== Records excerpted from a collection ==
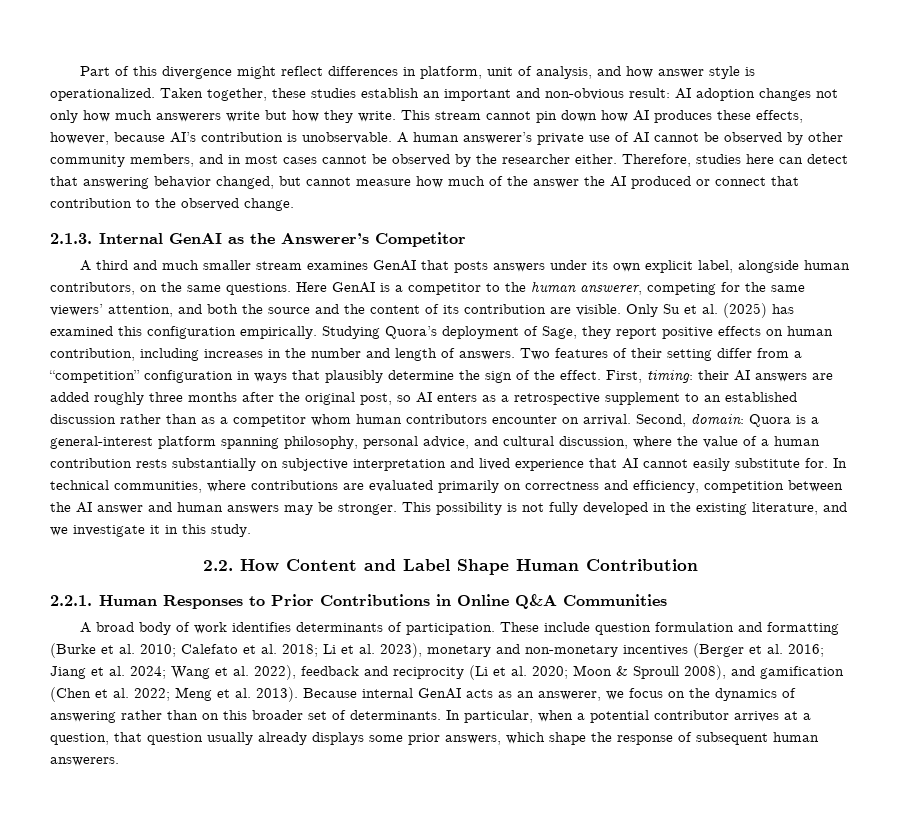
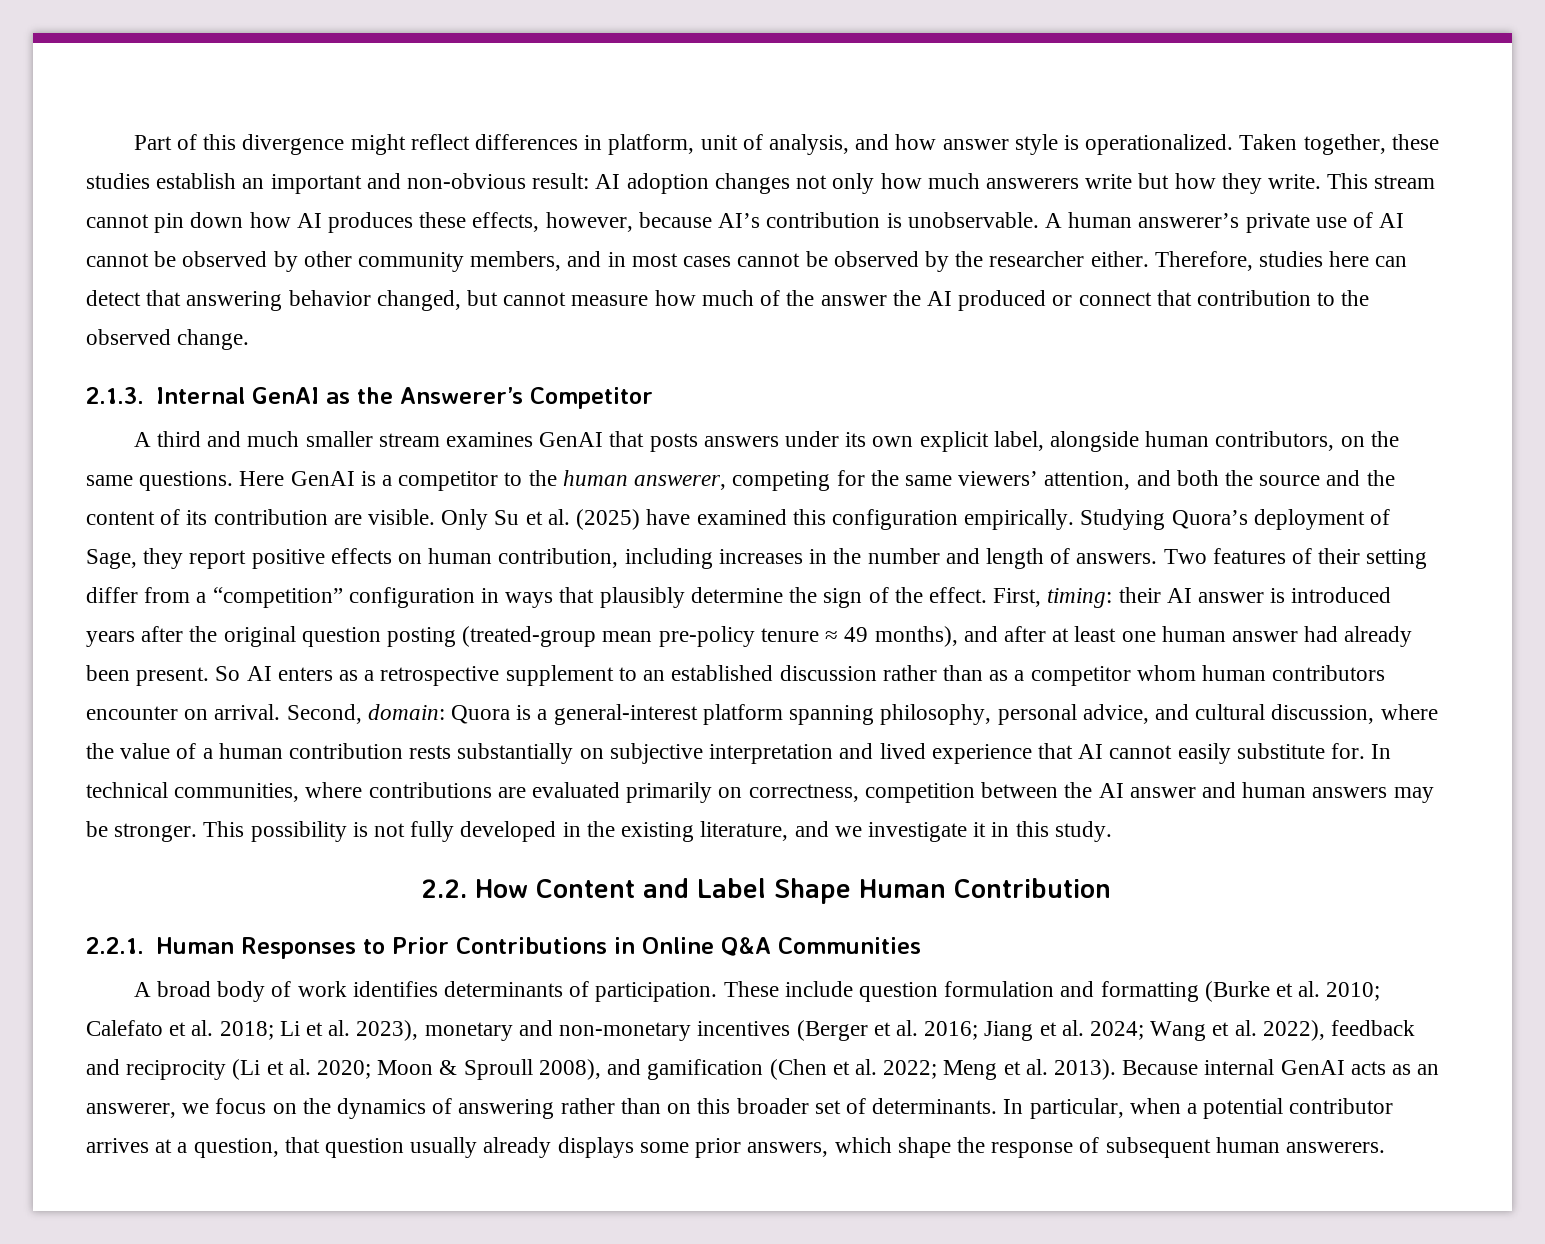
- Only Su et al. (2025) has examined this configuration empirically.
+ Only Su et al. (2025) have examined this configuration empirically.
- First, timing: their AI answers are added roughly three months after the original post, so AI enters as a retrospective supplement to an established discussion rather than as a competitor whom human contributors encounter on arrival.
+ First, timing: their AI answer is introduced years after the original question posting (treated-group mean pre-policy tenure ≈ 49 months), and after at least one human answer had already been present. So AI enters as a retrospective supplement to an established discussion rather than as a competitor whom human contributors encounter on arrival.
- In technical communities, where contributions are evaluated primarily on correctness and efficiency, competition between the AI answer and human answers may be stronger.
+ In technical communities, where contributions are evaluated primarily on correctness, competition between the AI answer and human answers may be stronger.

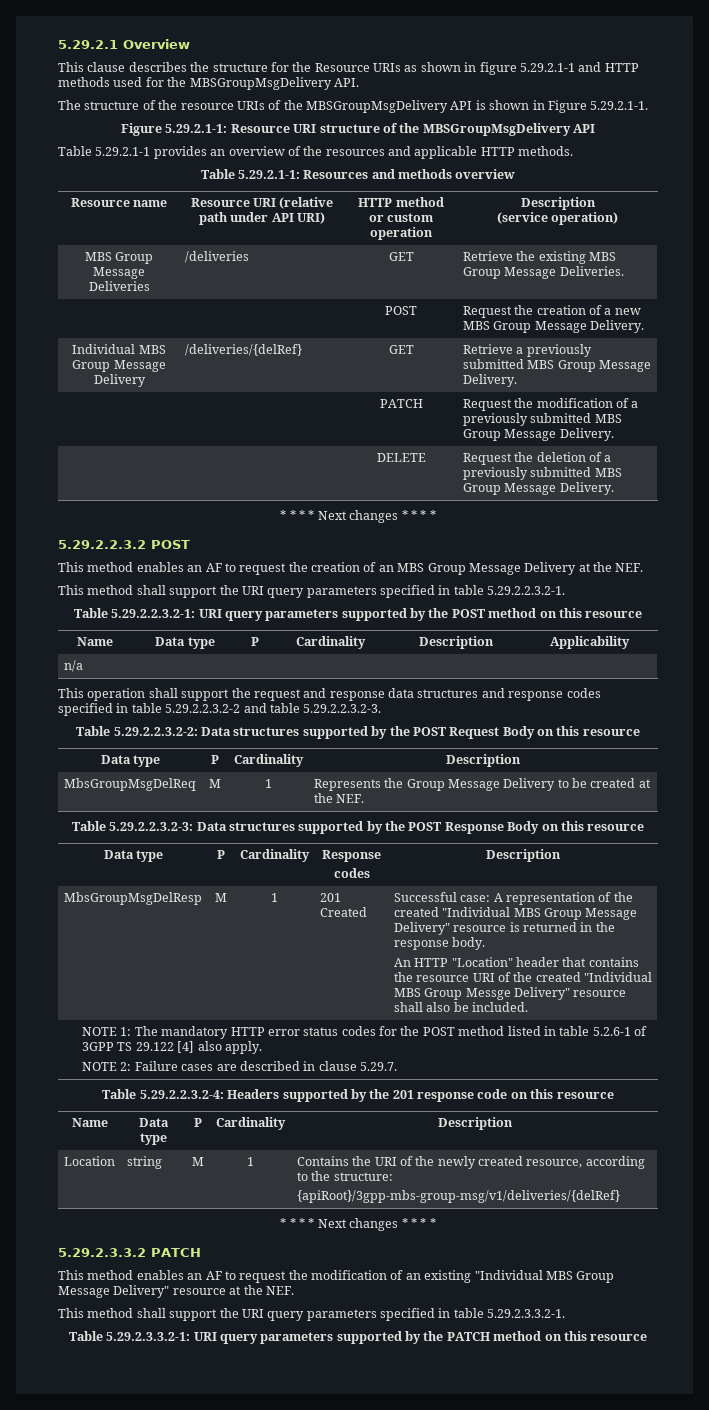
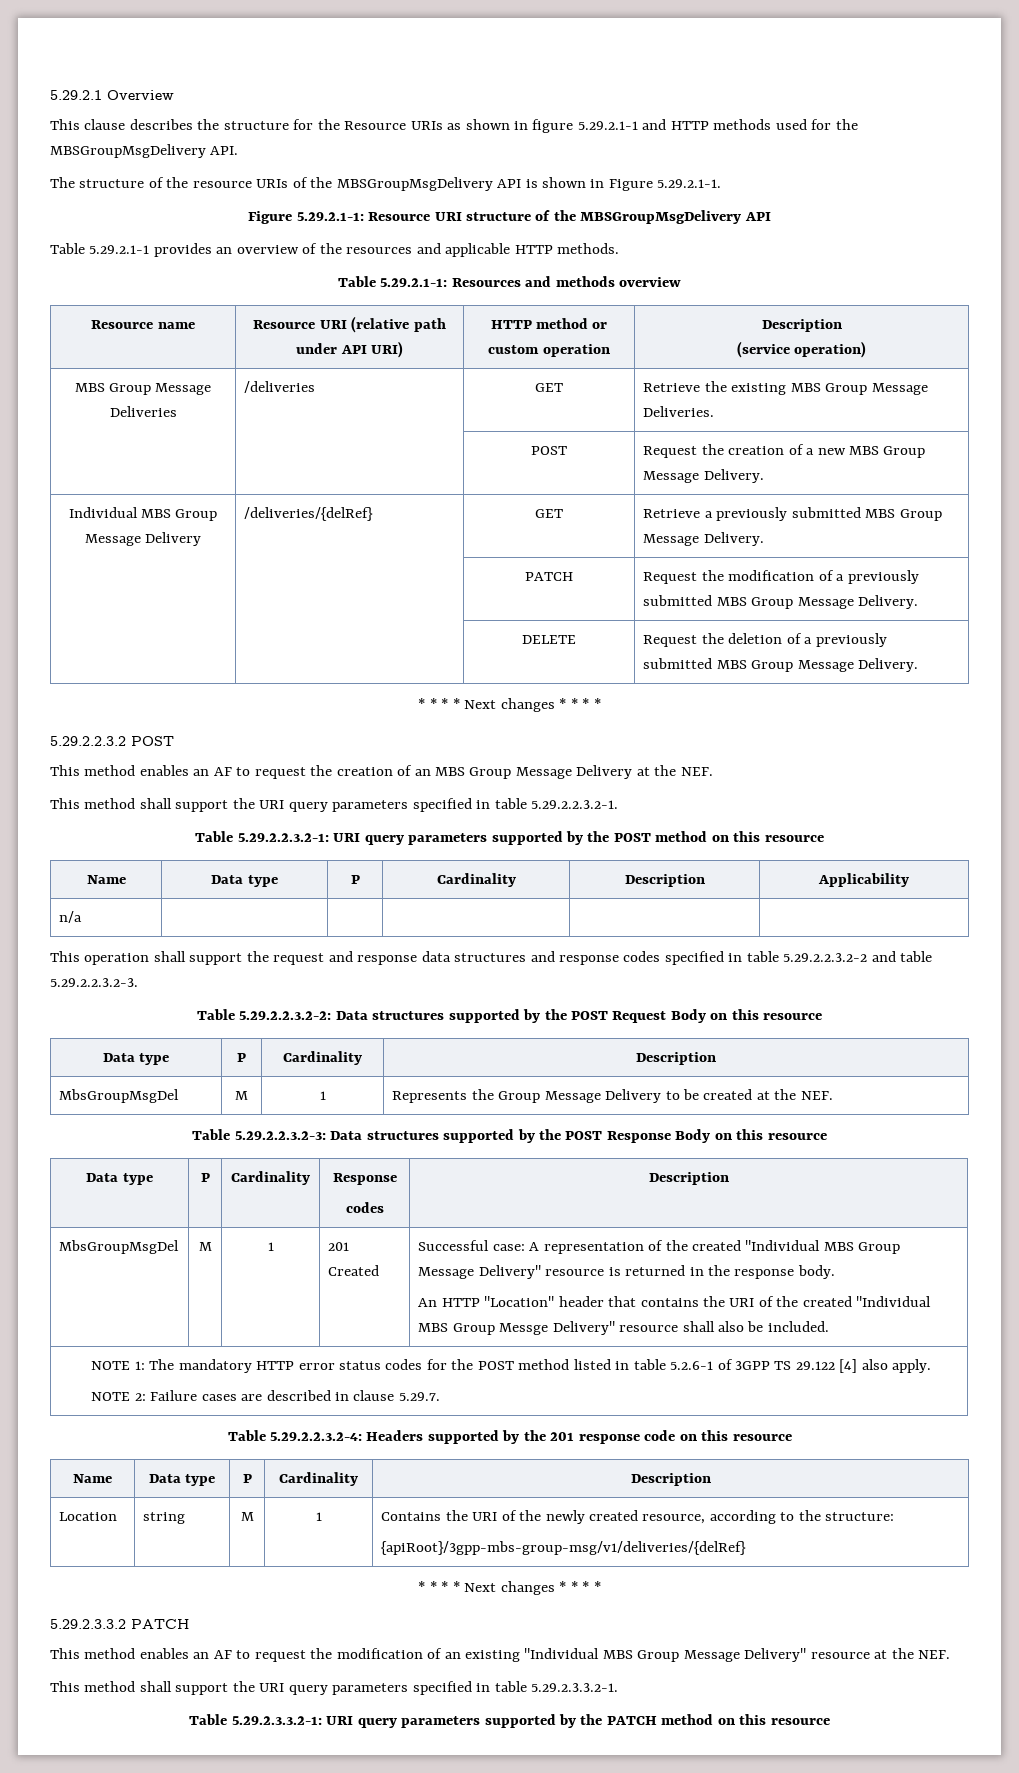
- MbsGroupMsgDelReq | M | 1 | Represents the Group Message Delivery to be created at the NEF.
+ MbsGroupMsgDel | M | 1 | Represents the Group Message Delivery to be created at the NEF.
  Data type | P | Cardinality | Response
  codes | Description
- MbsGroupMsgDelResp
+ MbsGroupMsgDel
- An HTTP "Location" header that contains the resource URI of the created "Individual MBS Group Messge Delivery" resource shall also be included.
+ An HTTP "Location" header that contains the URI of the created "Individual MBS Group Messge Delivery" resource shall also be included.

== WORK REQUIRED ==
Only the count, nothing else: how many lines of the records hold the word "examined"?

== RESPONSE BELOW ==
2